The natural happiness possessed in this place would consist in the perception of God mediated through creatures.[22] Every bit stated in the International Theological Commission's certificate on the question:

Because children below the age of reason did not commit actual sin, theologians came to the common view that these unbaptized children feel no hurting at all or even that they enjoy a full, though only natural, happiness through their mediated union with God in all natural appurtenances (Thomas Aquinas, Duns Scotus).[23]

Modern era [edit]

The Ecumenical Council of Florence (1442) spoke of baptism as necessary even for children and required that they be baptised shortly later birth.[24] This had earlier been affirmed at the local Council of Carthage (417). The Quango of Florence also stated that those who die in original sin alone become to hell, but with pains unequal to those suffered past those who had committed bodily mortal sins.[25] John Wycliffe'due south assail on the necessity of baby baptism was condemned by another general quango, the Quango of Constance.[26] The Council of Trent in 1547 explicitly stated that baptism (or desire for baptism) was the ways by which one is transferred "from that country wherein man is born a child of the showtime Adam, to the state of grace, and of the adoption of the sons of God, through the 2nd Adam, Jesus Christ, our Saviour.[27] Pope Pius X taught of limbo'due south being in his Catechism.[28]

All the same, through the 18th and 19th centuries, individual theologians (Bianchi in 1768, H. Klee in 1835, Caron in 1855, H. Schell in 1893) continued to formulate theories of how children who died unbaptised might however be saved. Past 1952 a theologian such every bit Ludwig Ott could, in a widely used and well-regarded manual, openly teach the possibility that children who die unbaptised might be saved for heaven.[29] He as well told about Thomas Cajetan, a major 16th-century theologian, that suggested infants dying in the womb before nascency, and so earlier ordinary sacramental baptism could be administered, might be saved through their mother's wish for their baptism. In its 1980 instruction on children'southward baptism the Congregation for the Doctrine of the Organized religion stated that "with regard to children who dice without having received baptism, the Church tin can only entrust them to the mercy of God, as indeed she does in the funeral rite established for them",[xxx] : thirteen leaving all theories as to their fate, including Limbo, as viable possibilities. And in 1984, when Joseph Ratzinger, then Cardinal Prefect of that Congregation, stated that he rejected the claim that children who die unbaptised cannot attain conservancy, he was speaking for many academic theologians of his training and background.

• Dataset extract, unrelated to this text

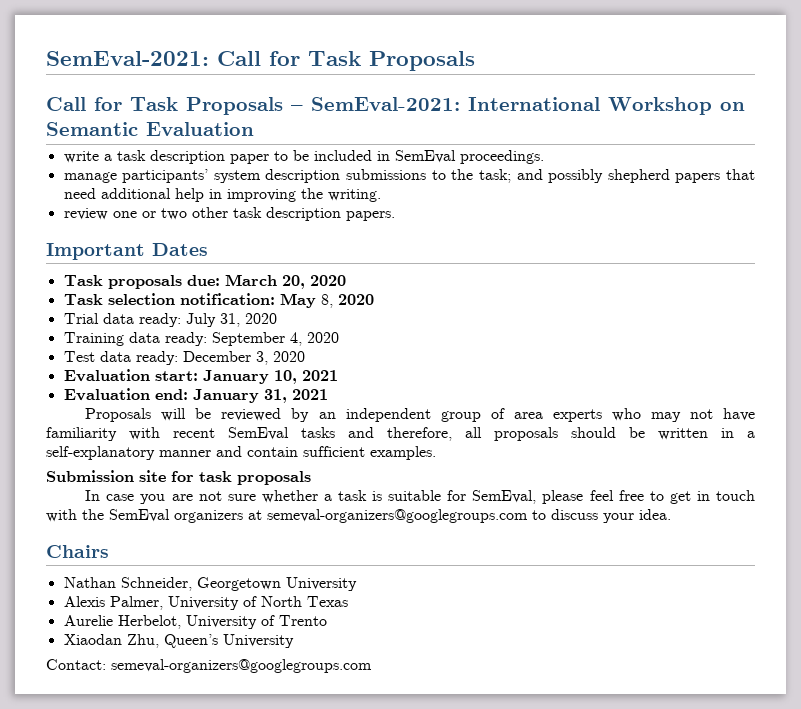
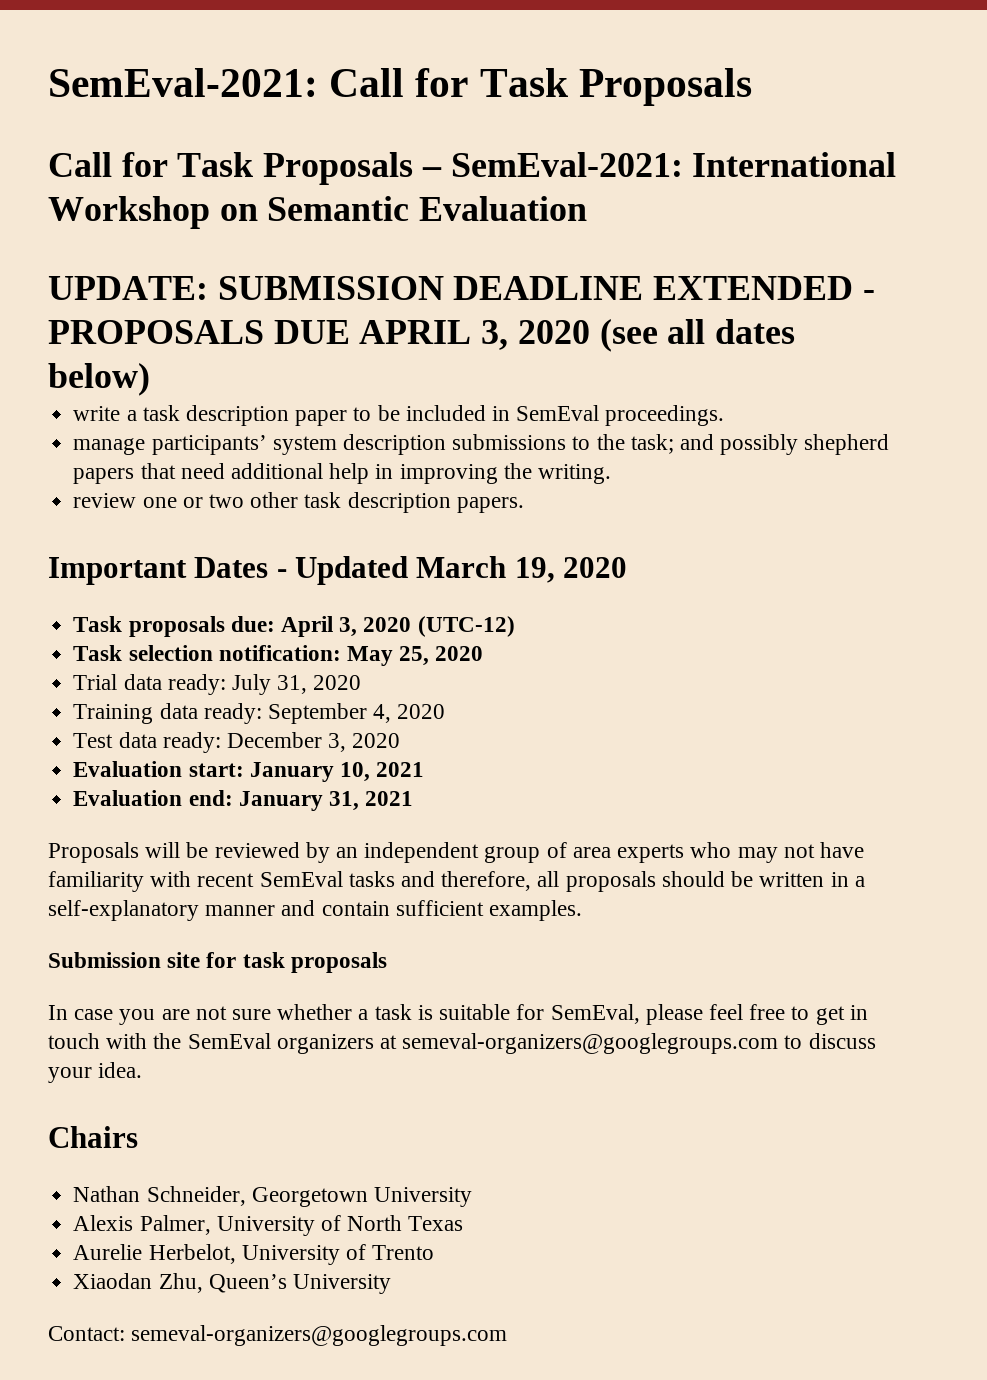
(254, 129) none -> [48,276,875,300] [48,319,796,352] [48,363,150,396] // UPDATE: SUBMISSION DEADLINE EXTENDED - PROPOSALS DUE APRIL 3, 2020 (see all dates below)
(208, 249) none -> [276,556,628,585] - Updated March 19, 2020
[224,274,346,289] March 20, 2020 -> [280,616,515,637] April 3, 2020 (UTC-12)
[320,294,333,308] 8, -> [399,646,430,666] 25,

The Church's teaching expressed in the 1992 Catechism of the Catholic Church is that "Baptism is necessary for salvation for those to whom the Gospel has been proclaimed and who have had the possibility of request for this sacrament." Information technology adds that "God has bound salvation to the sacrament of Baptism, only he himself is not spring by his sacraments". It recalls that, apart from the sacrament, "baptism of blood" (as in the example of the martyrs) and in the case of catechumens who dice before receiving the sacrament, explicit want for baptism, together with repentance for their sins, and charity, ensures salvation. It states that, since Christ died for all and all are called to the same divine destiny, "every man who is ignorant of the Gospel of Christ and of his Church, simply seeks the truth and does the will of God in accordance with his understanding of information technology, can be saved", seeing that, if they had known of the necessity of baptism, they would take desired it explicitly.[31]

It so states:

As regards children who have died without Baptism, the Church can only entrust them to the mercy of God, every bit she does in her funeral rites for them. Indeed, the great mercy of God who desires that all men should be saved, and Jesus' tenderness toward children which caused him to say: "Let the children come up to me, practise not hinder them",[32] permit us to promise that there is a manner of salvation for children who take died without Baptism. All the more urgent is the Church building's call non to prevent picayune children coming to Christ through the gift of holy Baptism.[33]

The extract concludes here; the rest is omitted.